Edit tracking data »

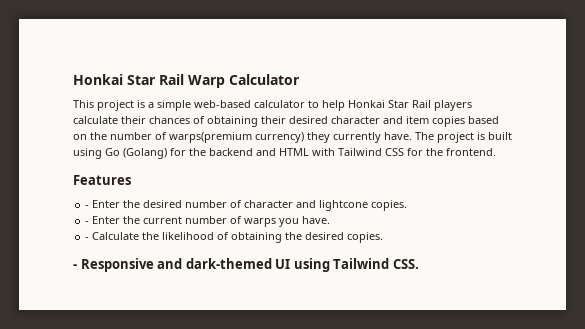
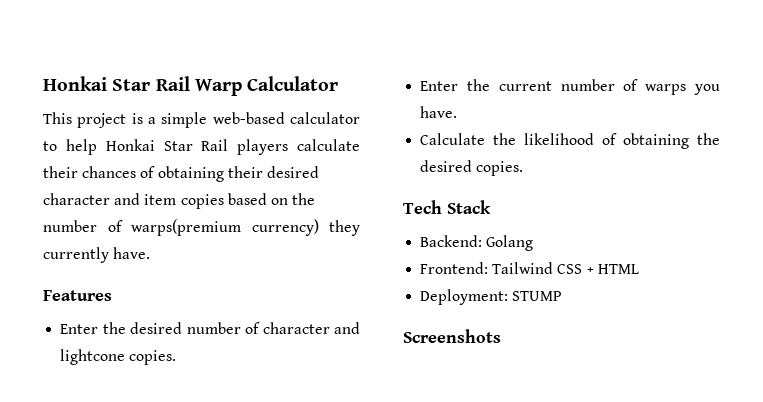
- The project is built using Go (Golang) for the backend and HTML with Tailwind CSS for the frontend.
- - Enter the desired number of character and lightcone copies.
+ Enter the desired number of character and lightcone copies.
- - Enter the current number of warps you have.
+ Enter the current number of warps you have.
- - Calculate the likelihood of obtaining the desired copies.
+ Calculate the likelihood of obtaining the desired copies.
- - Responsive and dark-themed UI using Tailwind CSS.
+ Tech Stack
+ Backend: Golang
+ Frontend: Tailwind CSS + HTML
+ Deployment: STUMP
+ Screenshots

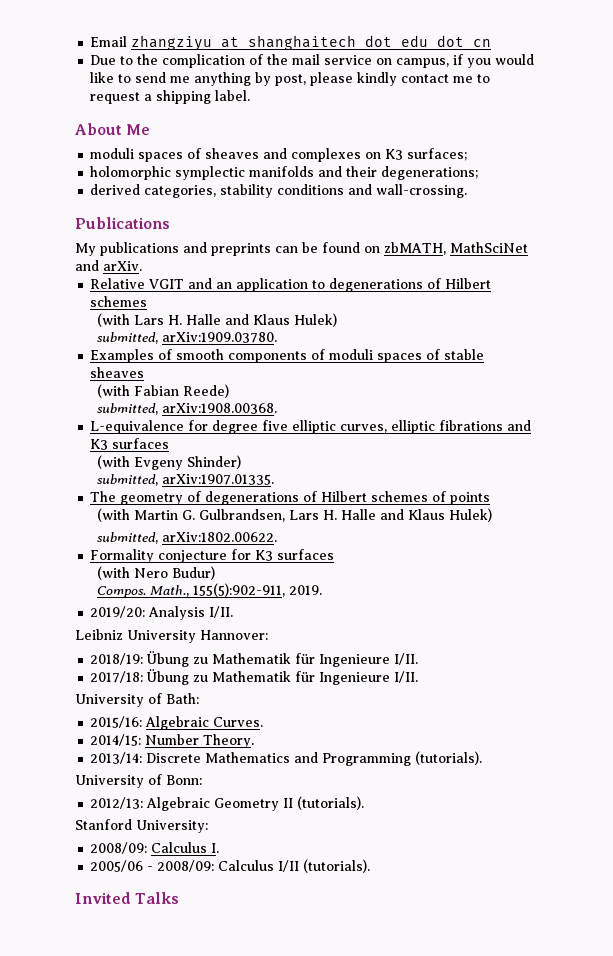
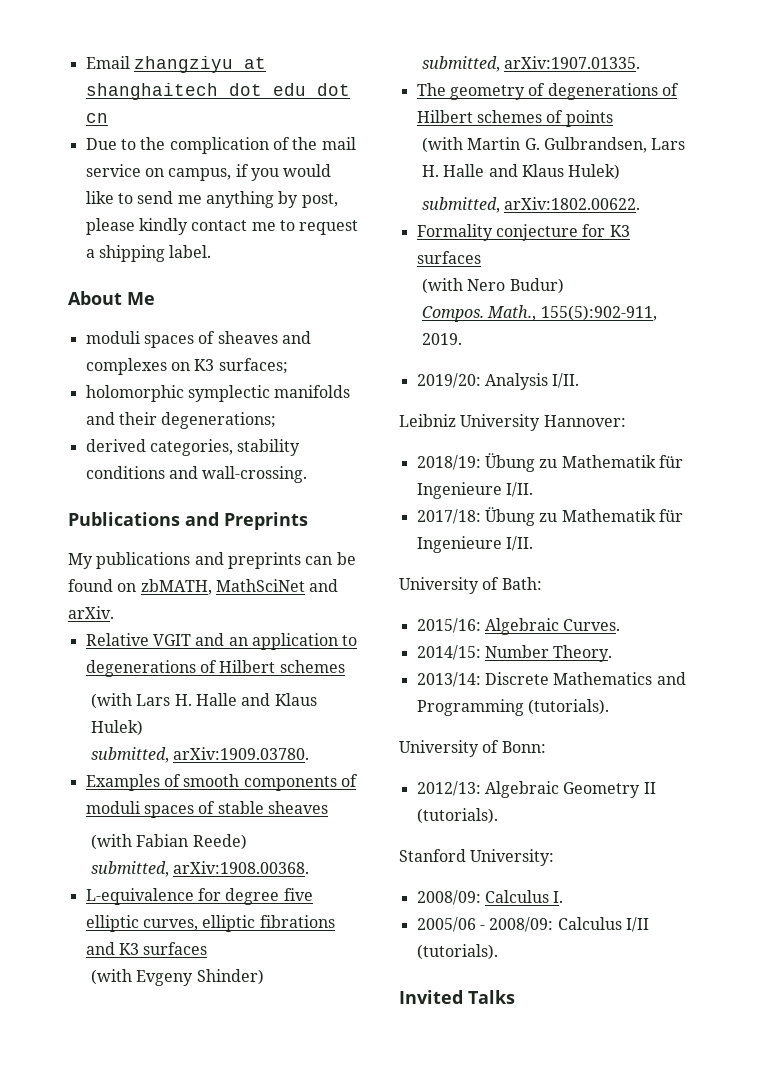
- Publications
+ Publications and Preprints

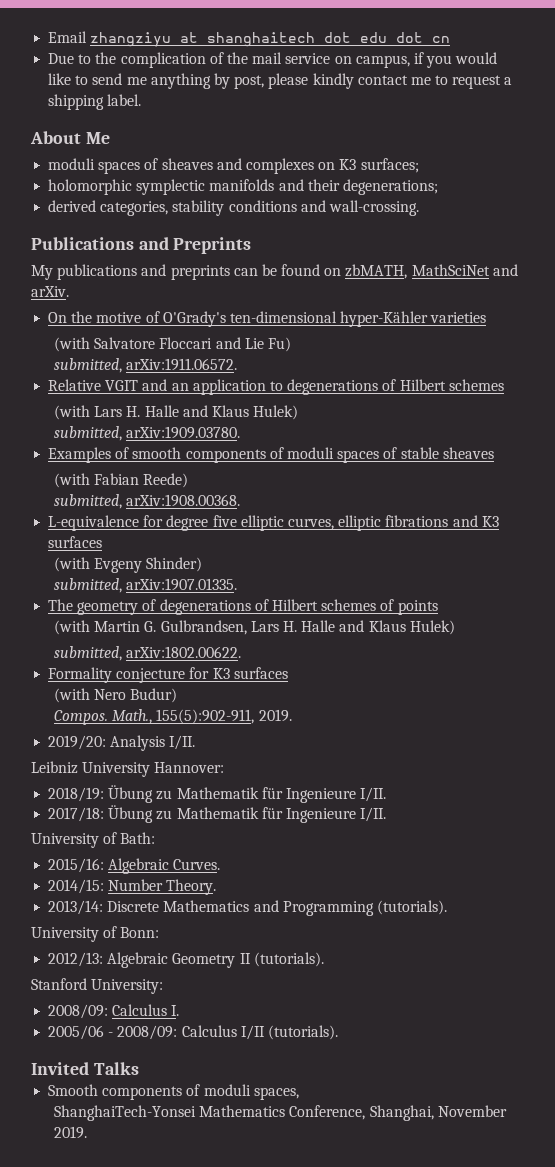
+ On the motive of O'Grady's ten-dimensional hyper-Kähler varieties
+ (with Salvatore Floccari and Lie Fu)
+ submitted, arXiv:1911.06572.
+ Smooth components of moduli spaces,
+ ShanghaiTech-Yonsei Mathematics Conference, Shanghai, November 2019.

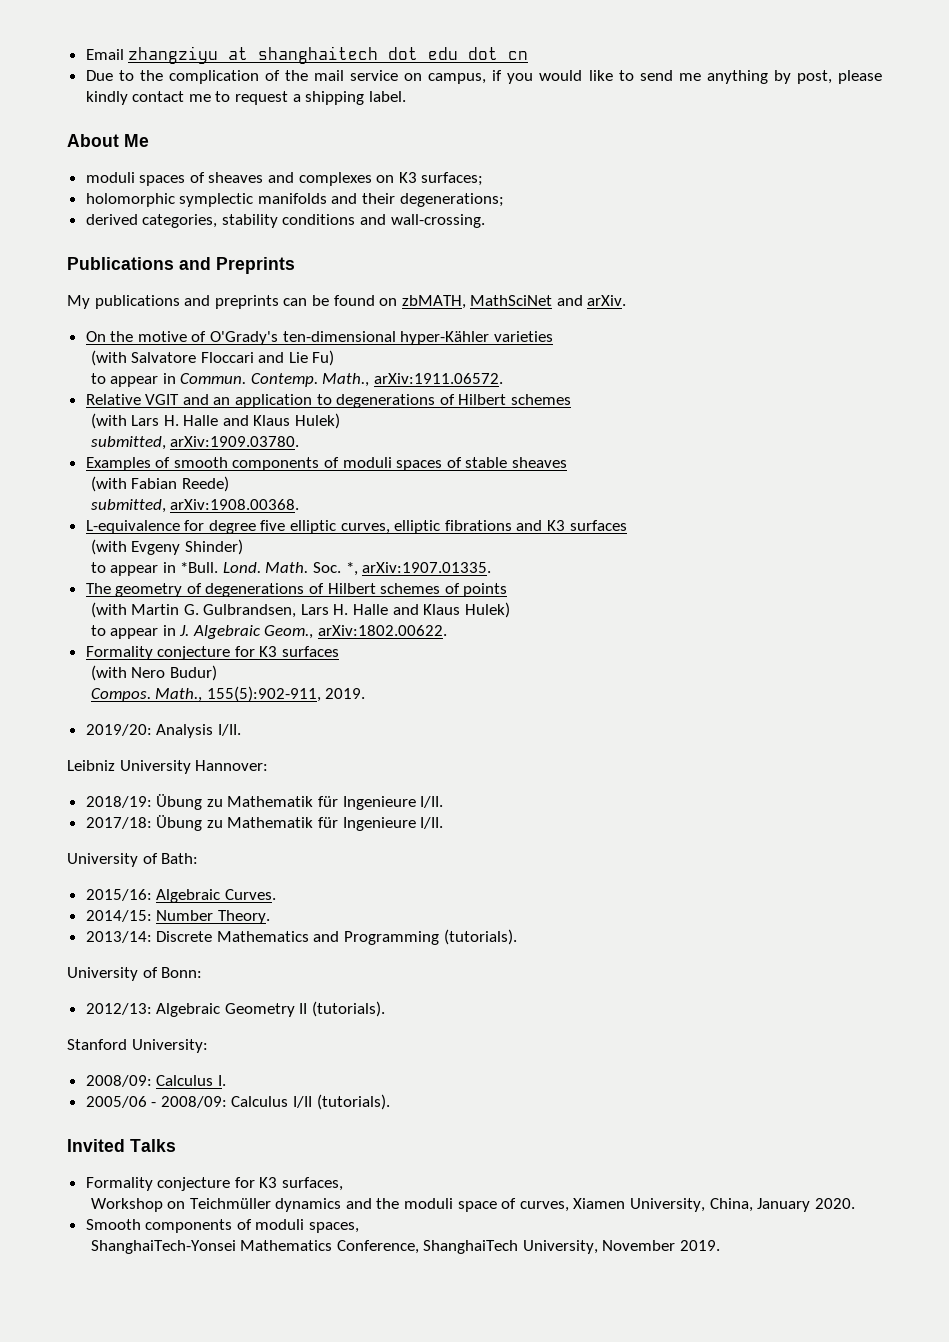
- submitted, arXiv:1911.06572.
+ to appear in Commun. Contemp. Math., arXiv:1911.06572.
- submitted, arXiv:1907.01335.
+ to appear in *Bull. Lond. Math. Soc. *, arXiv:1907.01335.
- submitted, arXiv:1802.00622.
+ to appear in J. Algebraic Geom., arXiv:1802.00622.
+ Formality conjecture for K3 surfaces,
+ Workshop on Teichmüller dynamics and the moduli space of curves, Xiamen University, China, January 2020.
- ShanghaiTech-Yonsei Mathematics Conference, Shanghai, November 2019.
+ ShanghaiTech-Yonsei Mathematics Conference, ShanghaiTech University, November 2019.

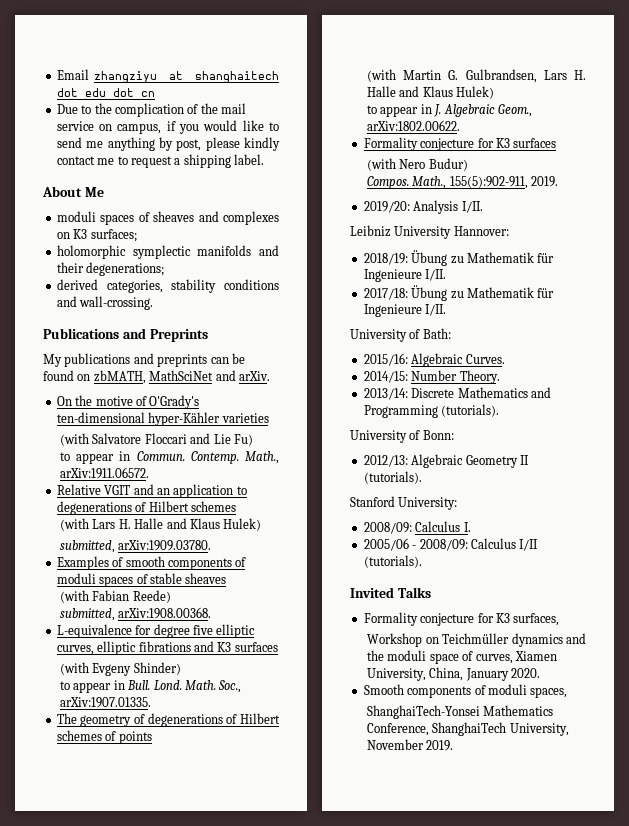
- to appear in *Bull.
+ to appear in Bull.
- Soc. *, arXiv:1907.01335.
+ Soc., arXiv:1907.01335.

Exercise prompt »
All of the data above should be quoted exactly, except for the pictures.

Response »
- The project is built using Go (Golang) for the backend and HTML with Tailwind CSS for the frontend.
- - Enter the desired number of character and lightcone copies.
+ Enter the desired number of character and lightcone copies.
- - Enter the current number of warps you have.
+ Enter the current number of warps you have.
- - Calculate the likelihood of obtaining the desired copies.
+ Calculate the likelihood of obtaining the desired copies.
- - Responsive and dark-themed UI using Tailwind CSS.
+ Tech Stack
+ Backend: Golang
+ Frontend: Tailwind CSS + HTML
+ Deployment: STUMP
+ Screenshots

- Publications
+ Publications and Preprints

+ On the motive of O'Grady's ten-dimensional hyper-Kähler varieties
+ (with Salvatore Floccari and Lie Fu)
+ submitted, arXiv:1911.06572.
+ Smooth components of moduli spaces,
+ ShanghaiTech-Yonsei Mathematics Conference, Shanghai, November 2019.

- submitted, arXiv:1911.06572.
+ to appear in Commun. Contemp. Math., arXiv:1911.06572.
- submitted, arXiv:1907.01335.
+ to appear in *Bull. Lond. Math. Soc. *, arXiv:1907.01335.
- submitted, arXiv:1802.00622.
+ to appear in J. Algebraic Geom., arXiv:1802.00622.
+ Formality conjecture for K3 surfaces,
+ Workshop on Teichmüller dynamics and the moduli space of curves, Xiamen University, China, January 2020.
- ShanghaiTech-Yonsei Mathematics Conference, Shanghai, November 2019.
+ ShanghaiTech-Yonsei Mathematics Conference, ShanghaiTech University, November 2019.

- to appear in *Bull.
+ to appear in Bull.
- Soc. *, arXiv:1907.01335.
+ Soc., arXiv:1907.01335.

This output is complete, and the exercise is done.